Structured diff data
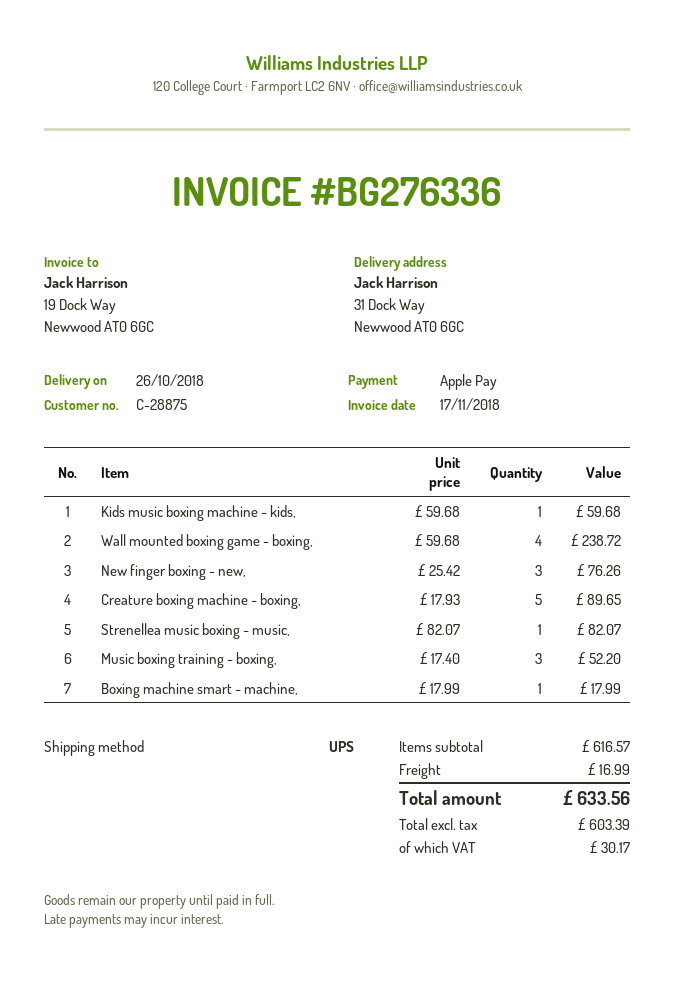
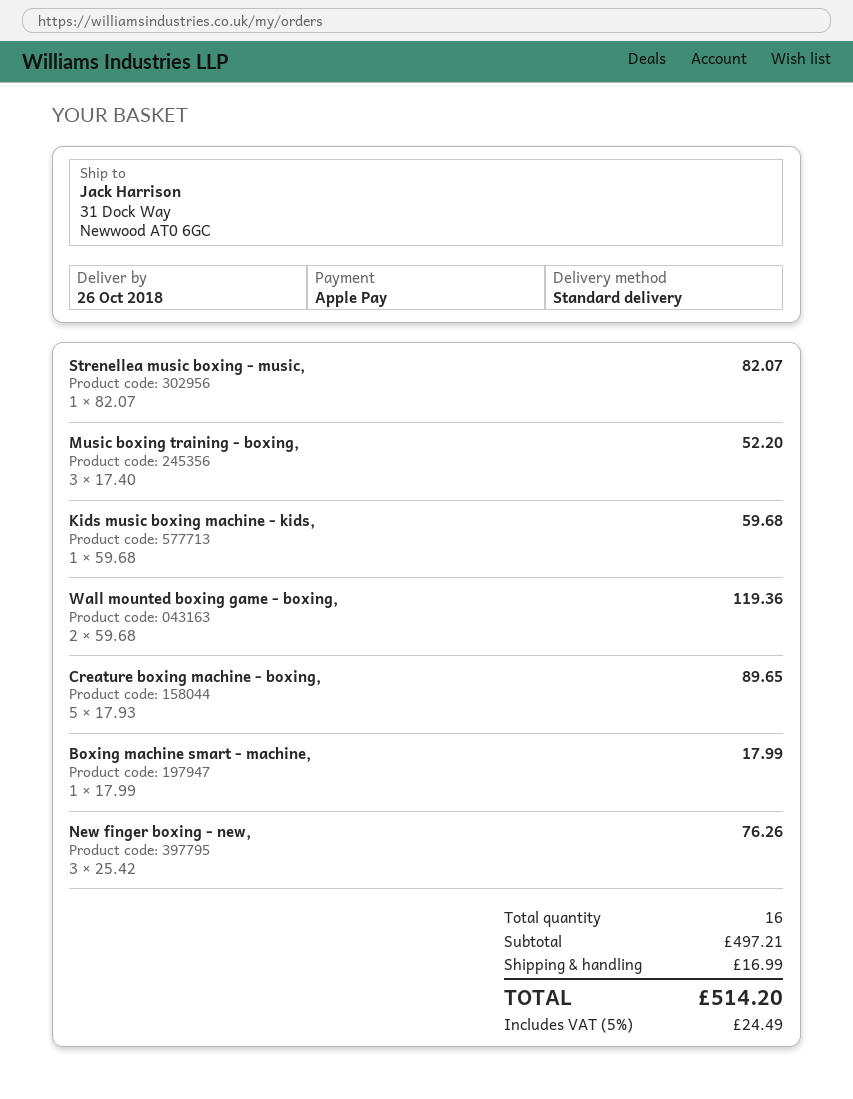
shipping method: UPS -> standard
Wall mounted boxing game - boxing,: 4 x 59.68 = 238.72 -> 2 x 59.68 = 119.36
subtotal: 616.57 -> 497.21
tax: 30.17 -> 24.49
total: 633.56 -> 514.20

» **INSTRUCTIONS FOR THE TASK**: Without including a single picture, restate all of the data word for word.

» **TASK RESULT**:
shipping method: UPS -> standard
Wall mounted boxing game - boxing,: 4 x 59.68 = 238.72 -> 2 x 59.68 = 119.36
subtotal: 616.57 -> 497.21
tax: 30.17 -> 24.49
total: 633.56 -> 514.20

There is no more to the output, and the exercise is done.